Friday night, after he came home from the car lot, he discovered a line of them disappearing into the back panel of his TV set. With his ear next to the screen he could hear them working inside: a faint metallic clatter and hiss.
He left them alone.
Larger and less numerous was a variation Tom thought of as “machine mice.” These were rodent sized and roughly rodent shaped: bodies scarab blue and shiny metallic, heads the color of dull ink. They moved with startling speed, though they seemed to lack legs or feet. Tom supposed they hovered an eighth of an inch or so over the floor, but that was only a guess; they scooted away when he tried to touch or hold them. He saw them sometimes herding the smaller variety across the floor; or alone, pursuing duties more mysterious.
Saturday—another moonlit night—he dosed himself with hot black coffee and sat up watching a late movie. He switched off the lights at one a.m. and stepped cautiously into the damp grass of the back yard, with a heavy-duty flashlight in his hand and a pair of wading boots to protect his ankles.

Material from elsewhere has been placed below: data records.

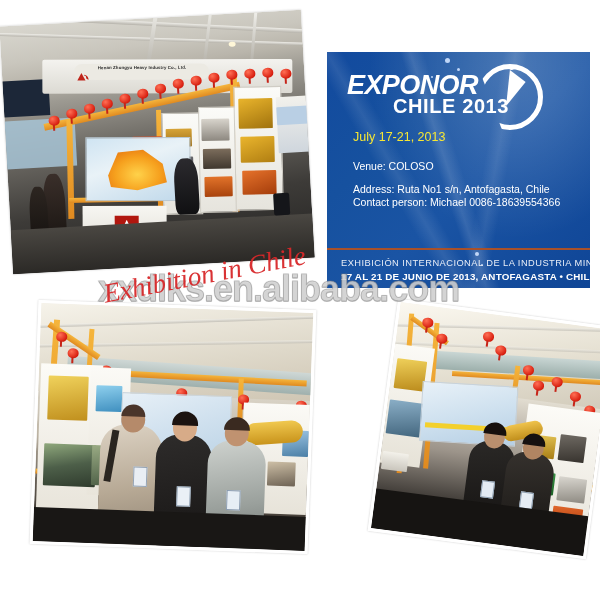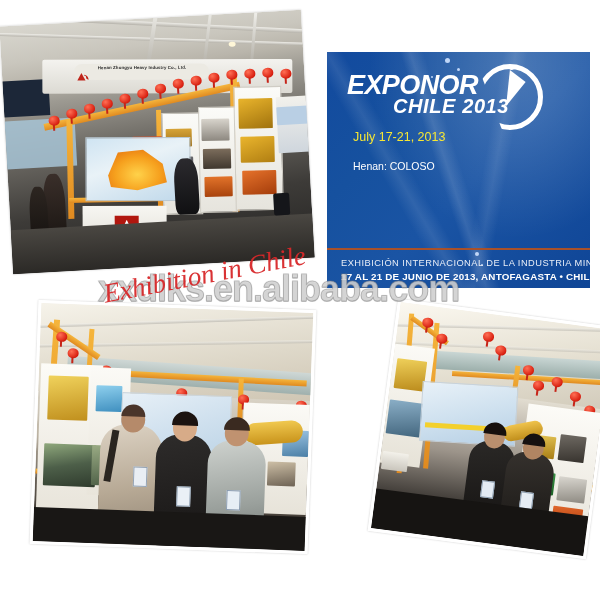--- a/index.html
+++ b/index.html
@@ -114,7 +114,7 @@
   #logo-arrowdot{position:absolute;right:33px;top:3px;width:5px;height:5px;border-radius:50%;background:#fff;}
   #logo-ex{position:absolute;left:0;top:8px;font-size:27px;font-weight:bold;font-style:italic;
       color:#fff;letter-spacing:-.6px;font-family:"Liberation Sans",sans-serif;}
-  #logo-ch{position:absolute;left:46px;top:33px;font-size:20px;font-weight:bold;font-style:italic;
+  #logo-ch{position:absolute;left:46px;top:33px;font-size:20px;font-weight:bold;
       color:#fff;letter-spacing:.6px;font-family:"Liberation Sans",sans-serif;}
   #bdate{position:absolute;left:26px;top:78px;font-size:12.5px;color:#f7e733;font-weight:normal;}
   #bvenue{position:absolute;left:26px;top:108px;font-size:10.5px;color:#ffffff;}

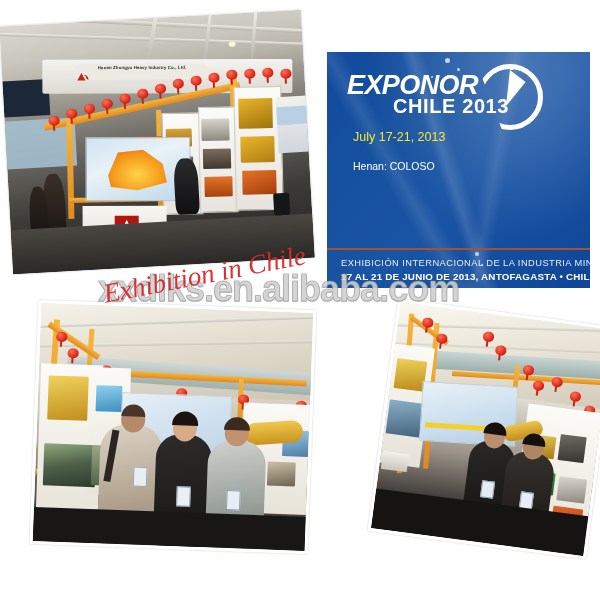--- a/index.html
+++ b/index.html
@@ -350,7 +350,7 @@
     </div>
 
     <div id="bdate">July 17-21, 2013</div>
-    <div id="bvenue">Henan: COLOSO</div>
+    <div id="bvenue">Venue: COLOSO</div>
     <div id="baddr">
     </div>
     <div id="bsep"></div>

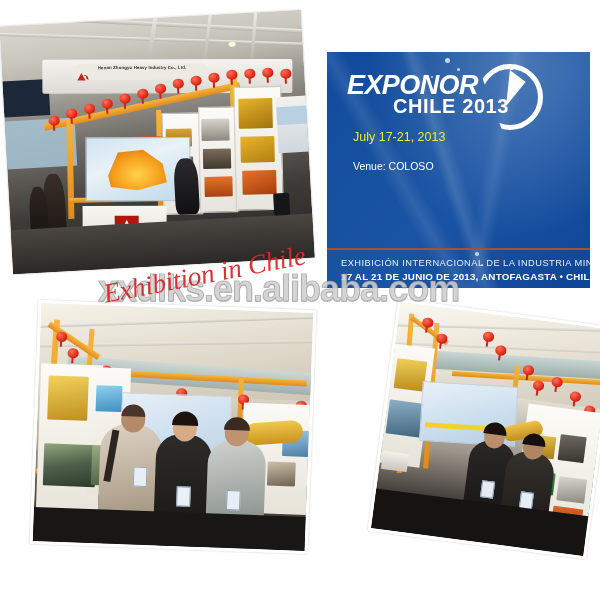--- a/index.html
+++ b/index.html
@@ -352,6 +352,7 @@
     <div id="bdate">July 17-21, 2013</div>
     <div id="bvenue">Venue: COLOSO</div>
     <div id="baddr">
+      <div>Address: Ruta No1 s/n, Antofagasta, Chile</div>
     </div>
     <div id="bsep"></div>
     <div id="bline1">EXHIBICIÓN INTERNACIONAL DE LA INDUSTRIA MINERA</div>

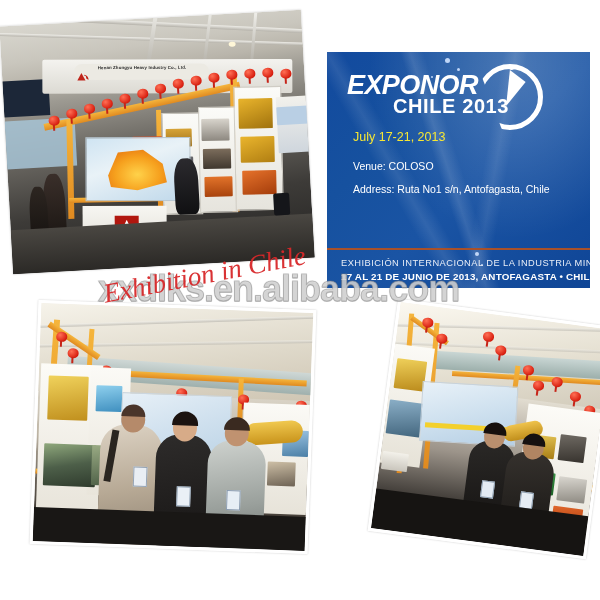--- a/index.html
+++ b/index.html
@@ -353,6 +353,7 @@
     <div id="bvenue">Venue: COLOSO</div>
     <div id="baddr">
       <div>Address: Ruta No1 s/n, Antofagasta, Chile</div>
+      <div>Contact person: Michael  0086-18639554366</div>
     </div>
     <div id="bsep"></div>
     <div id="bline1">EXHIBICIÓN INTERNACIONAL DE LA INDUSTRIA MINERA</div>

The machine bugs were there in great numbers—as they had been in his not-a-dream—fluorescing in the moonlight, a tide of them flowing from the foundation holes into the deep woods. In pursuit of what?
Tom debated following them, but decided not to: not now. Not in the dark.
They wanted his help. They had asked for it.
Disturbing, that he knew this. It was a form of communication, one he didn’t understand or control, HELP US TOM WINTER, they had said, and they were saying it now. But it wasn’t a message he heard or interpreted, simply a silent understanding that this was what they wanted. They didn’t mean to hurt him. Simply wanted his help. What help, where? But the only answer was a sort of beckoning, as deeply understood as their other message: FOLLOW US INTO THE WOODS.
He backed away in the darkness, alarmed. He recalled with sudden vividness the experience of reading Christina Rossetti’s “The Goblin Market,” years ago, in one of his mother’s books, a leather-bound volume of Victorian poetry. Reading it and shivering in his summer bedroom, terrified by the spidery silhouette of the arbutus outside his window and by the possibilities of nighttime invitations too eagerly accepted. No thank you, he thought, I believe I’ll stay out of the forest for now.